## [WHAT TO PRODUCE]
Your answer must be the records below, reproduced exactly.

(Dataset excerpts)
────────────────────────────────────────

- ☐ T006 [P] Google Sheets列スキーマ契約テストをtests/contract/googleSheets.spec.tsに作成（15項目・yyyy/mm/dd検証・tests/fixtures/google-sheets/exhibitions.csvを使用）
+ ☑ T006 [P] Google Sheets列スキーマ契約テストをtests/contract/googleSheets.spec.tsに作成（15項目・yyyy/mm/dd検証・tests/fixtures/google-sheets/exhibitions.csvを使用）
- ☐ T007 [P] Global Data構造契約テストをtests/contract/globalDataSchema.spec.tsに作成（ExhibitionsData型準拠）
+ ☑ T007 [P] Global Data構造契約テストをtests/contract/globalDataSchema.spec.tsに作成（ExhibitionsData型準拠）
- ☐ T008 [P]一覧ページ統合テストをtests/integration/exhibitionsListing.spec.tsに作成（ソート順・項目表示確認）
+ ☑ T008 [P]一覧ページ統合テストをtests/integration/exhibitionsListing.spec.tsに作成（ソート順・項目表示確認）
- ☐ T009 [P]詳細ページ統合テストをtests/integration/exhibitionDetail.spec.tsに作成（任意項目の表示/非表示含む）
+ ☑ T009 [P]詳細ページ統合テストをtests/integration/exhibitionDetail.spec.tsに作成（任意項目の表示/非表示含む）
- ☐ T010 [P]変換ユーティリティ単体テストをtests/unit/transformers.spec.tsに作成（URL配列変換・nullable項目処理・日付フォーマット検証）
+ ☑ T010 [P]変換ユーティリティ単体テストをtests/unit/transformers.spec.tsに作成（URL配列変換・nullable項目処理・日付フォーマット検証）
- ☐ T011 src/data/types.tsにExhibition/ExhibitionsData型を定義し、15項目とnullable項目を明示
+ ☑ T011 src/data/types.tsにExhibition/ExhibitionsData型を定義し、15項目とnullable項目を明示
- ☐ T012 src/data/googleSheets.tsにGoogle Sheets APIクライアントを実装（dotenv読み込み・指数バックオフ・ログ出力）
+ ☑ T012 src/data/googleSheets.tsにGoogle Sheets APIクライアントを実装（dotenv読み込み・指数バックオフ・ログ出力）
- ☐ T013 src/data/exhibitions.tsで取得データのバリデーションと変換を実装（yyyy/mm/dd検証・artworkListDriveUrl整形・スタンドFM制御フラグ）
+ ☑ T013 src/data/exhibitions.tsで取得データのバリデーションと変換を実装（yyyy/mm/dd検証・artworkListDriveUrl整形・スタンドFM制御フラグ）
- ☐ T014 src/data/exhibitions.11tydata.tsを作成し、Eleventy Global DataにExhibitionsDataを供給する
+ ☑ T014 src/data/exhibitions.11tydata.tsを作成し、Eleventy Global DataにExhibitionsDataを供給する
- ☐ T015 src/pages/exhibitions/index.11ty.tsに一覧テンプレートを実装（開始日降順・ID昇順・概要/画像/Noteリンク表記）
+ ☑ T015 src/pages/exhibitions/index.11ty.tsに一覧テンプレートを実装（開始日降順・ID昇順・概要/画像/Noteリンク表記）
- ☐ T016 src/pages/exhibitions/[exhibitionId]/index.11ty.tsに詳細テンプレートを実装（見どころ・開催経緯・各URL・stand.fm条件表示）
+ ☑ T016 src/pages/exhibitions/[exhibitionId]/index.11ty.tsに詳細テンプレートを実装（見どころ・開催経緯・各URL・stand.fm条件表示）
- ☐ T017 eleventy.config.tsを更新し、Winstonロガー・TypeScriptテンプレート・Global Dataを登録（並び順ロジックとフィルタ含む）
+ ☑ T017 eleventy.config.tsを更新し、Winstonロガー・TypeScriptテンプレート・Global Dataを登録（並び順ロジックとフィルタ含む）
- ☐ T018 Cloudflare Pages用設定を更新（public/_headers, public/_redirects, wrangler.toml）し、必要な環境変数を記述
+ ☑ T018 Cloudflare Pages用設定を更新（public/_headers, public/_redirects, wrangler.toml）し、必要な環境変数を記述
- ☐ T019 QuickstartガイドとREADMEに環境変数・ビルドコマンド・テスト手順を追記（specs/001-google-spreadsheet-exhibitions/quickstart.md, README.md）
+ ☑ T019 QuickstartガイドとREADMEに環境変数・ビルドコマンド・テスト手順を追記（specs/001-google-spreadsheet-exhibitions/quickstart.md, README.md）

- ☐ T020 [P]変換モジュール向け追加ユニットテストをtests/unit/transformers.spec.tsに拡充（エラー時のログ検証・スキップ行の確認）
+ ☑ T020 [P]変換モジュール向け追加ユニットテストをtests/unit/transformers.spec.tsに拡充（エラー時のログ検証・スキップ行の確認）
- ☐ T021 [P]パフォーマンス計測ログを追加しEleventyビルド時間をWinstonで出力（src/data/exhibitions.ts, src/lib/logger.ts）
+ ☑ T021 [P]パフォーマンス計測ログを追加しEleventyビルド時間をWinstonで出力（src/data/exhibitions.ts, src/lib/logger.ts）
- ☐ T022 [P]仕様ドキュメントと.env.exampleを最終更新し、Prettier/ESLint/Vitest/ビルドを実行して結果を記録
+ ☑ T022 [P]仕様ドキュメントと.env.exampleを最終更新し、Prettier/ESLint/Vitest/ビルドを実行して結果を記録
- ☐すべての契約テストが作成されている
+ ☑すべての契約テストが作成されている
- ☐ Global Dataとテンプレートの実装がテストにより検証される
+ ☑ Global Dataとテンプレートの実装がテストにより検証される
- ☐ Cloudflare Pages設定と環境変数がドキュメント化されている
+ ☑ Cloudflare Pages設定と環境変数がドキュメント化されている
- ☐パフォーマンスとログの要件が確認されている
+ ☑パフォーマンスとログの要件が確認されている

────────────────────────────────────────

## [OUTPUT OF THE TASK]
- ☐ T006 [P] Google Sheets列スキーマ契約テストをtests/contract/googleSheets.spec.tsに作成（15項目・yyyy/mm/dd検証・tests/fixtures/google-sheets/exhibitions.csvを使用）
+ ☑ T006 [P] Google Sheets列スキーマ契約テストをtests/contract/googleSheets.spec.tsに作成（15項目・yyyy/mm/dd検証・tests/fixtures/google-sheets/exhibitions.csvを使用）
- ☐ T007 [P] Global Data構造契約テストをtests/contract/globalDataSchema.spec.tsに作成（ExhibitionsData型準拠）
+ ☑ T007 [P] Global Data構造契約テストをtests/contract/globalDataSchema.spec.tsに作成（ExhibitionsData型準拠）
- ☐ T008 [P]一覧ページ統合テストをtests/integration/exhibitionsListing.spec.tsに作成（ソート順・項目表示確認）
+ ☑ T008 [P]一覧ページ統合テストをtests/integration/exhibitionsListing.spec.tsに作成（ソート順・項目表示確認）
- ☐ T009 [P]詳細ページ統合テストをtests/integration/exhibitionDetail.spec.tsに作成（任意項目の表示/非表示含む）
+ ☑ T009 [P]詳細ページ統合テストをtests/integration/exhibitionDetail.spec.tsに作成（任意項目の表示/非表示含む）
- ☐ T010 [P]変換ユーティリティ単体テストをtests/unit/transformers.spec.tsに作成（URL配列変換・nullable項目処理・日付フォーマット検証）
+ ☑ T010 [P]変換ユーティリティ単体テストをtests/unit/transformers.spec.tsに作成（URL配列変換・nullable項目処理・日付フォーマット検証）
- ☐ T011 src/data/types.tsにExhibition/ExhibitionsData型を定義し、15項目とnullable項目を明示
+ ☑ T011 src/data/types.tsにExhibition/ExhibitionsData型を定義し、15項目とnullable項目を明示
- ☐ T012 src/data/googleSheets.tsにGoogle Sheets APIクライアントを実装（dotenv読み込み・指数バックオフ・ログ出力）
+ ☑ T012 src/data/googleSheets.tsにGoogle Sheets APIクライアントを実装（dotenv読み込み・指数バックオフ・ログ出力）
- ☐ T013 src/data/exhibitions.tsで取得データのバリデーションと変換を実装（yyyy/mm/dd検証・artworkListDriveUrl整形・スタンドFM制御フラグ）
+ ☑ T013 src/data/exhibitions.tsで取得データのバリデーションと変換を実装（yyyy/mm/dd検証・artworkListDriveUrl整形・スタンドFM制御フラグ）
- ☐ T014 src/data/exhibitions.11tydata.tsを作成し、Eleventy Global DataにExhibitionsDataを供給する
+ ☑ T014 src/data/exhibitions.11tydata.tsを作成し、Eleventy Global DataにExhibitionsDataを供給する
- ☐ T015 src/pages/exhibitions/index.11ty.tsに一覧テンプレートを実装（開始日降順・ID昇順・概要/画像/Noteリンク表記）
+ ☑ T015 src/pages/exhibitions/index.11ty.tsに一覧テンプレートを実装（開始日降順・ID昇順・概要/画像/Noteリンク表記）
- ☐ T016 src/pages/exhibitions/[exhibitionId]/index.11ty.tsに詳細テンプレートを実装（見どころ・開催経緯・各URL・stand.fm条件表示）
+ ☑ T016 src/pages/exhibitions/[exhibitionId]/index.11ty.tsに詳細テンプレートを実装（見どころ・開催経緯・各URL・stand.fm条件表示）
- ☐ T017 eleventy.config.tsを更新し、Winstonロガー・TypeScriptテンプレート・Global Dataを登録（並び順ロジックとフィルタ含む）
+ ☑ T017 eleventy.config.tsを更新し、Winstonロガー・TypeScriptテンプレート・Global Dataを登録（並び順ロジックとフィルタ含む）
- ☐ T018 Cloudflare Pages用設定を更新（public/_headers, public/_redirects, wrangler.toml）し、必要な環境変数を記述
+ ☑ T018 Cloudflare Pages用設定を更新（public/_headers, public/_redirects, wrangler.toml）し、必要な環境変数を記述
- ☐ T019 QuickstartガイドとREADMEに環境変数・ビルドコマンド・テスト手順を追記（specs/001-google-spreadsheet-exhibitions/quickstart.md, README.md）
+ ☑ T019 QuickstartガイドとREADMEに環境変数・ビルドコマンド・テスト手順を追記（specs/001-google-spreadsheet-exhibitions/quickstart.md, README.md）

- ☐ T020 [P]変換モジュール向け追加ユニットテストをtests/unit/transformers.spec.tsに拡充（エラー時のログ検証・スキップ行の確認）
+ ☑ T020 [P]変換モジュール向け追加ユニットテストをtests/unit/transformers.spec.tsに拡充（エラー時のログ検証・スキップ行の確認）
- ☐ T021 [P]パフォーマンス計測ログを追加しEleventyビルド時間をWinstonで出力（src/data/exhibitions.ts, src/lib/logger.ts）
+ ☑ T021 [P]パフォーマンス計測ログを追加しEleventyビルド時間をWinstonで出力（src/data/exhibitions.ts, src/lib/logger.ts）
- ☐ T022 [P]仕様ドキュメントと.env.exampleを最終更新し、Prettier/ESLint/Vitest/ビルドを実行して結果を記録
+ ☑ T022 [P]仕様ドキュメントと.env.exampleを最終更新し、Prettier/ESLint/Vitest/ビルドを実行して結果を記録
- ☐すべての契約テストが作成されている
+ ☑すべての契約テストが作成されている
- ☐ Global Dataとテンプレートの実装がテストにより検証される
+ ☑ Global Dataとテンプレートの実装がテストにより検証される
- ☐ Cloudflare Pages設定と環境変数がドキュメント化されている
+ ☑ Cloudflare Pages設定と環境変数がドキュメント化されている
- ☐パフォーマンスとログの要件が確認されている
+ ☑パフォーマンスとログの要件が確認されている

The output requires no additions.